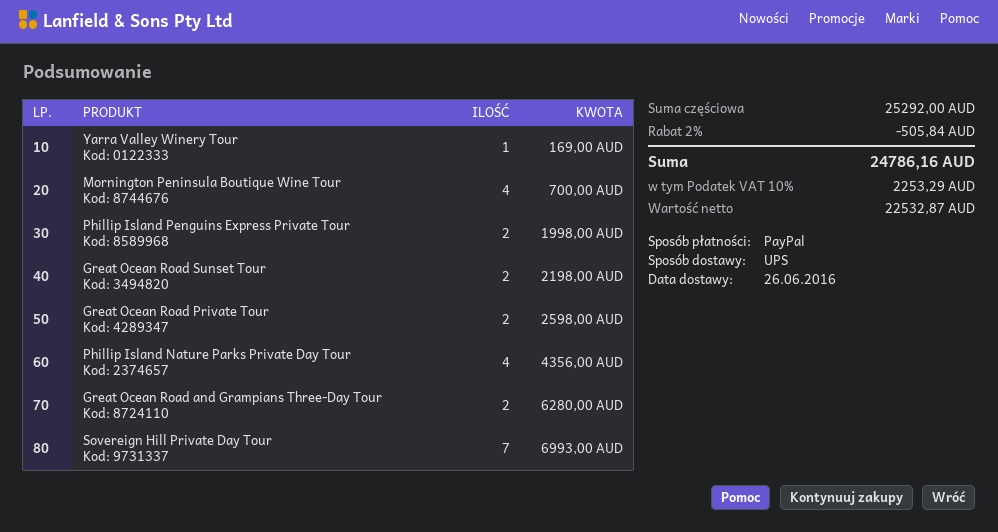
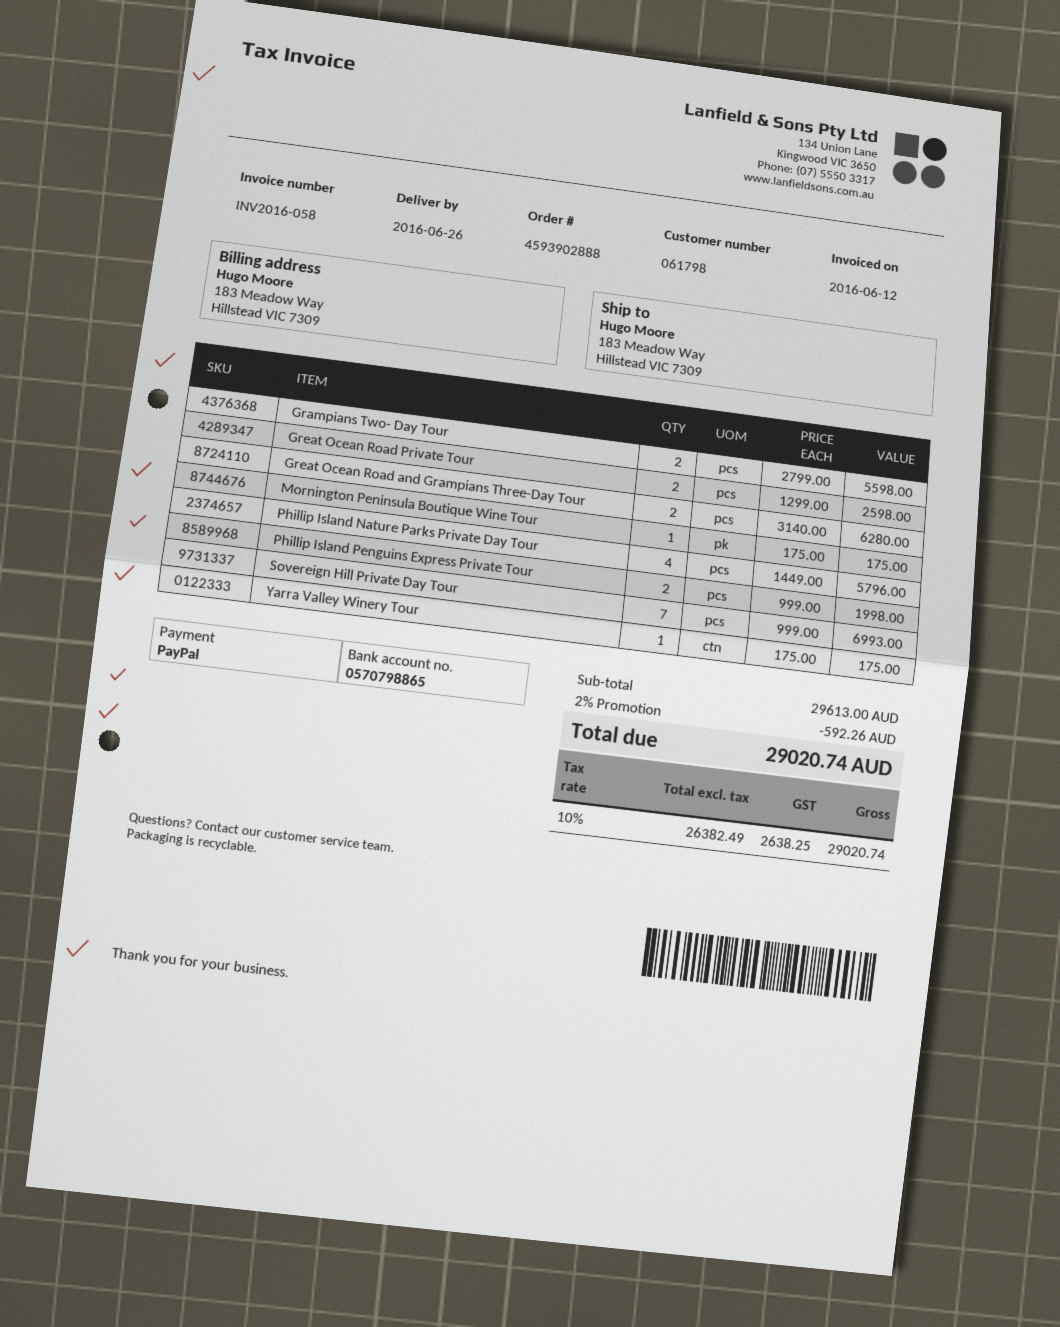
Yarra Valley Winery Tour: 1 for 169.00 -> 1 for 175.00
Mornington Peninsula Boutique Wine Tour: 4 for 700.00 -> 1 for 175.00
Great Ocean Road Sunset Tour: 2 for 2198.00 -> none
Phillip Island Nature Parks Private Day Tour: 4 for 4356.00 -> 4 for 5796.00
Grampians Two- Day Tour: none -> 2 for 5598.00
subtotal: 25292.00 -> 29613.00
discount: 2% = 505.84 -> 2% = 592.26
net: 22532.87 -> 26382.49
tax: 10% = 2253.29 -> 10% = 2638.25
total: 24786.16 -> 29020.74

================

• _Directions for this task_:
Return every line in the records that includes the string "none".

• _Answer box_:
Great Ocean Road Sunset Tour: 2 for 2198.00 -> none
Grampians Two- Day Tour: none -> 2 for 5598.00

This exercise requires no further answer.